[Saved data entries]
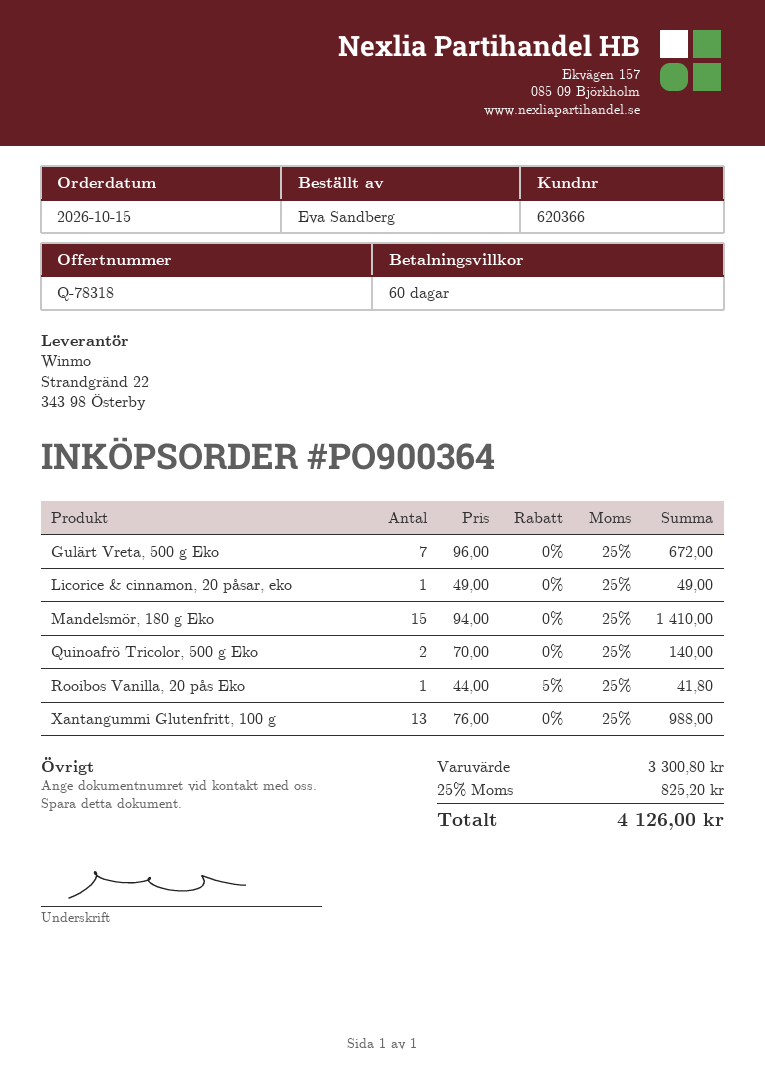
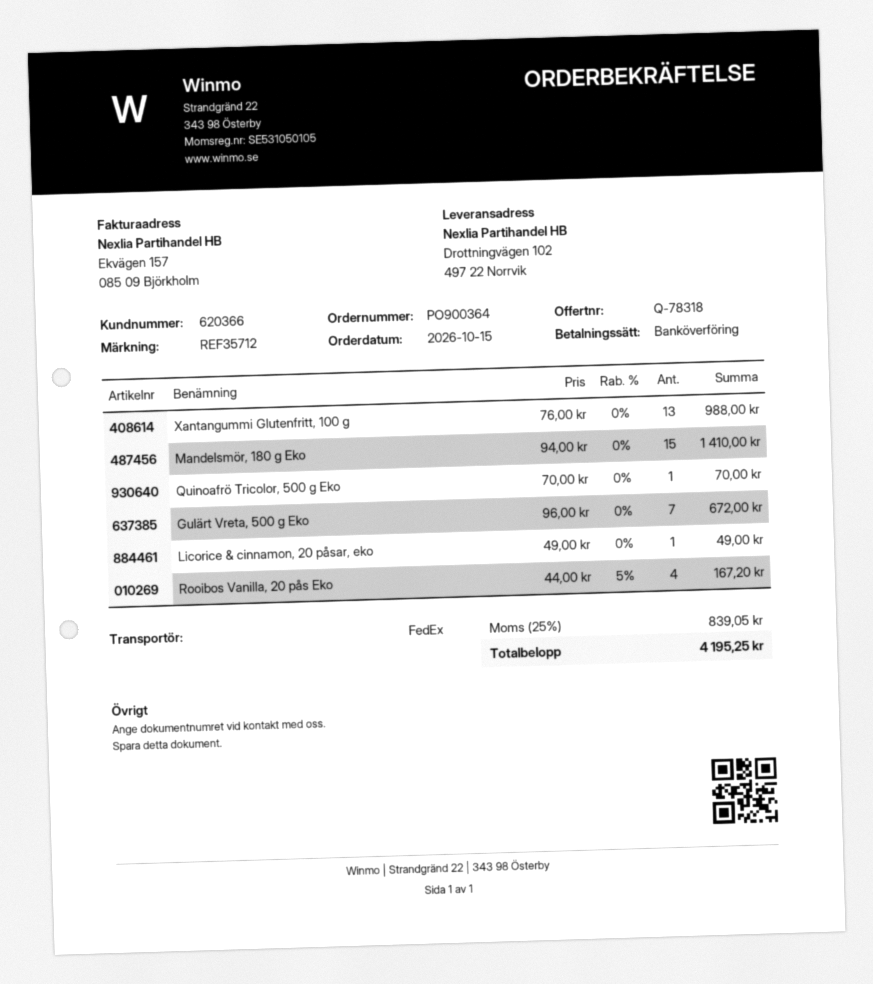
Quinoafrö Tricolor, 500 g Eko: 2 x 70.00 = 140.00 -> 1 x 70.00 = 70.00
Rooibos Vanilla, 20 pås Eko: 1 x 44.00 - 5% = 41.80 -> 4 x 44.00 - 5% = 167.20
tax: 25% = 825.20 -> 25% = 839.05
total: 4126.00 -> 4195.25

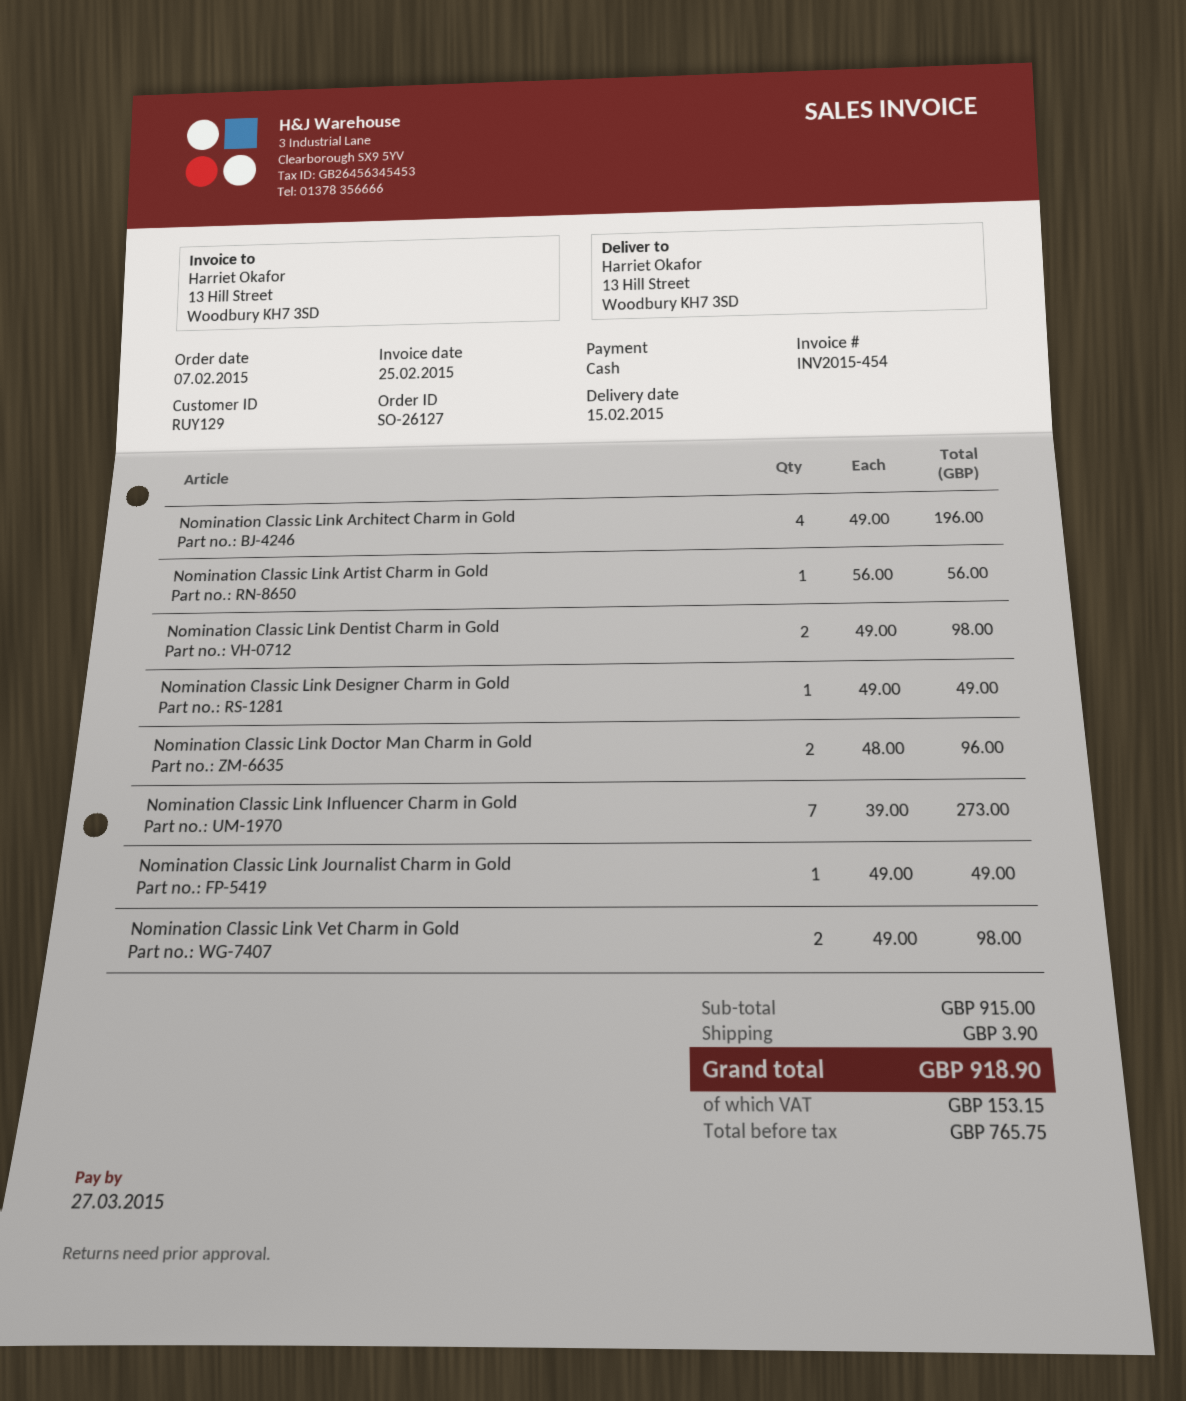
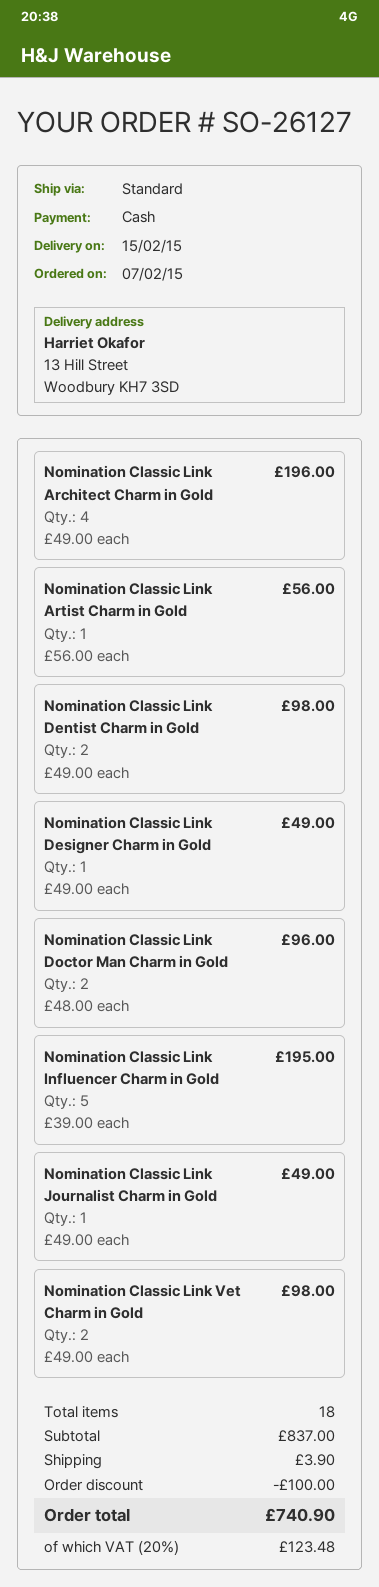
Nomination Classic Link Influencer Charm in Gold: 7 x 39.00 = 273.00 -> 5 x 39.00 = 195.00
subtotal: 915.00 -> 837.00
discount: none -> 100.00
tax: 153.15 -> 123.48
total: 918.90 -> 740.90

• [EXERCISE DESCRIPTION]: Where an entry holds a picture, leave the picture out and output the rest exactly.

• [WRITTEN RESPONSE]:
Quinoafrö Tricolor, 500 g Eko: 2 x 70.00 = 140.00 -> 1 x 70.00 = 70.00
Rooibos Vanilla, 20 pås Eko: 1 x 44.00 - 5% = 41.80 -> 4 x 44.00 - 5% = 167.20
tax: 25% = 825.20 -> 25% = 839.05
total: 4126.00 -> 4195.25

Nomination Classic Link Influencer Charm in Gold: 7 x 39.00 = 273.00 -> 5 x 39.00 = 195.00
subtotal: 915.00 -> 837.00
discount: none -> 100.00
tax: 153.15 -> 123.48
total: 918.90 -> 740.90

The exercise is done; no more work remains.